Work item
Reproduce the lines below exactly, starting at the one containing "discount: none -> 25.00" and stopping at the final line.

*** Data for this exercise ***

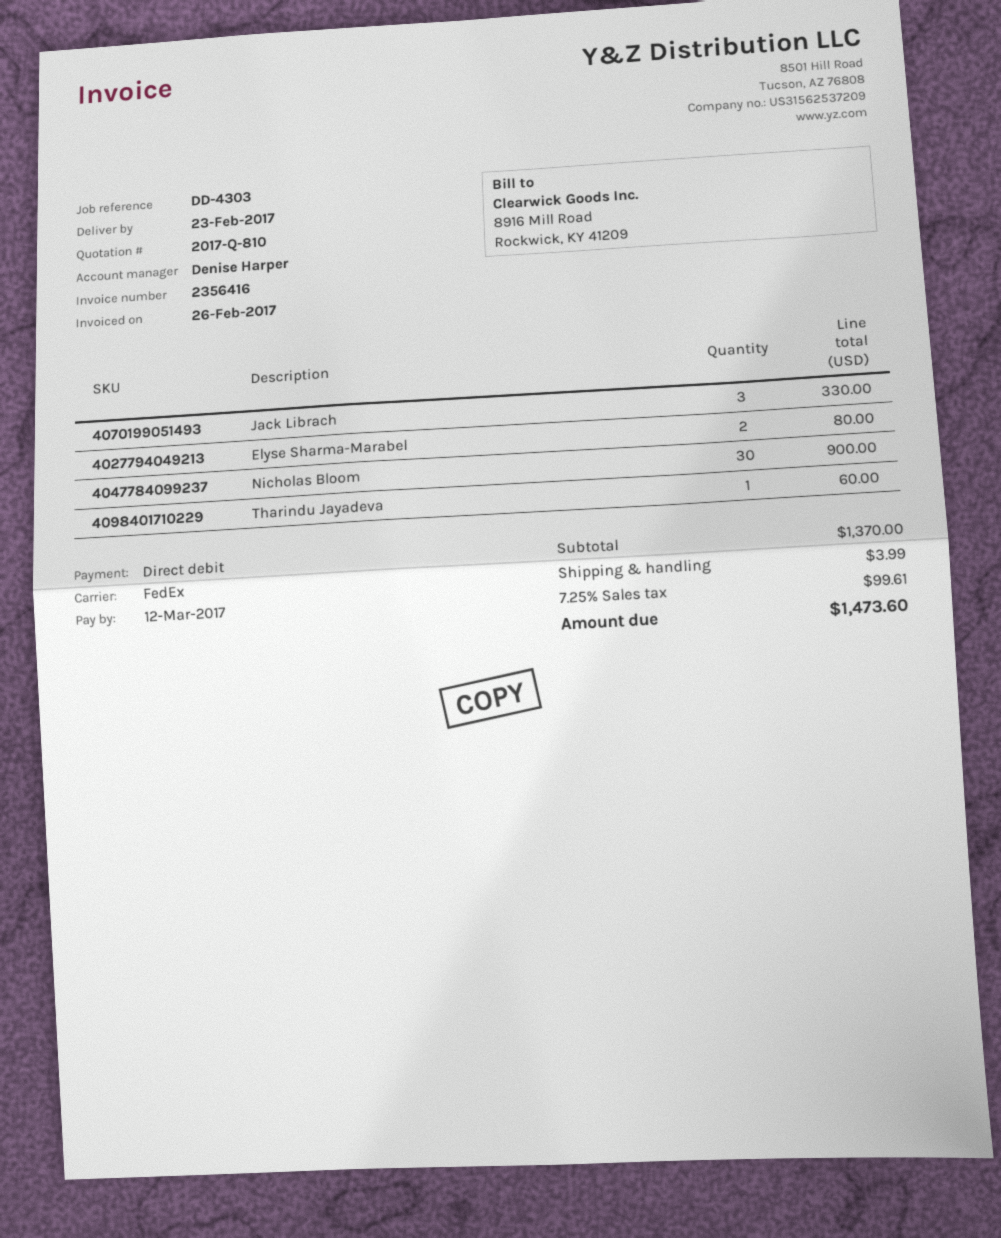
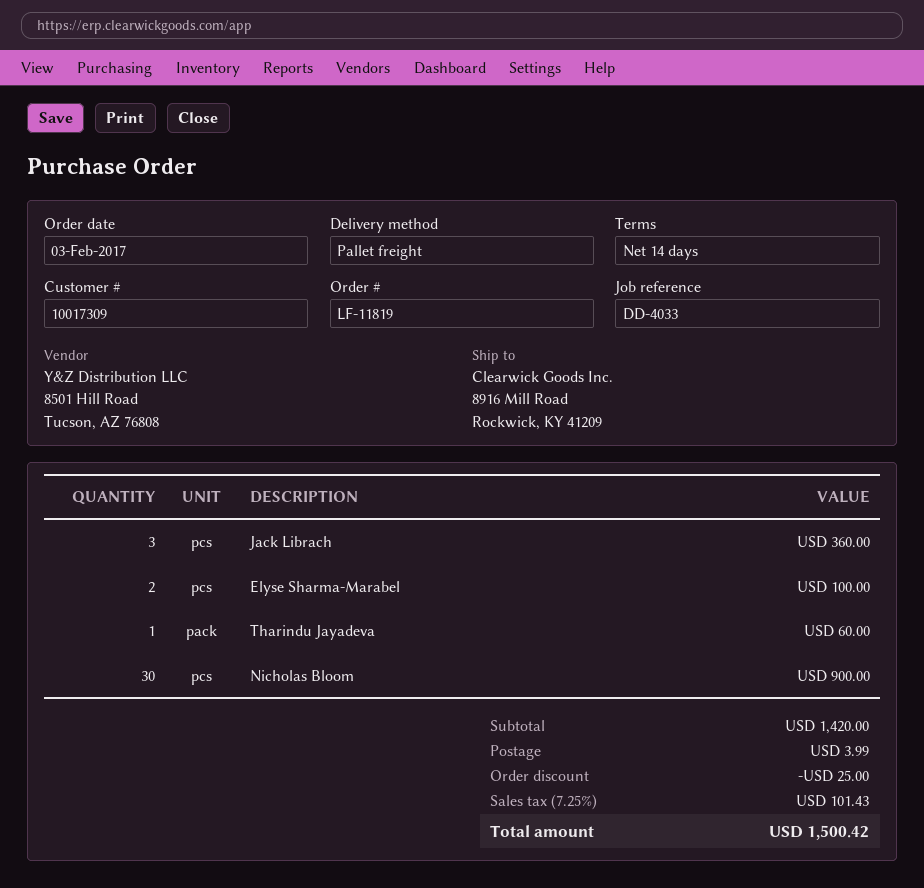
reference: DD-4303 -> DD-4033
shipping method: FedEx -> pallet freight
Jack Librach: 3 for 330.00 -> 3 for 360.00
Elyse Sharma-Marabel: 2 for 80.00 -> 2 for 100.00
subtotal: 1370.00 -> 1420.00
discount: none -> 25.00
tax: 7.25% = 99.61 -> 7.25% = 101.43
total: 1473.60 -> 1500.42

***

Expected answer
discount: none -> 25.00
tax: 7.25% = 99.61 -> 7.25% = 101.43
total: 1473.60 -> 1500.42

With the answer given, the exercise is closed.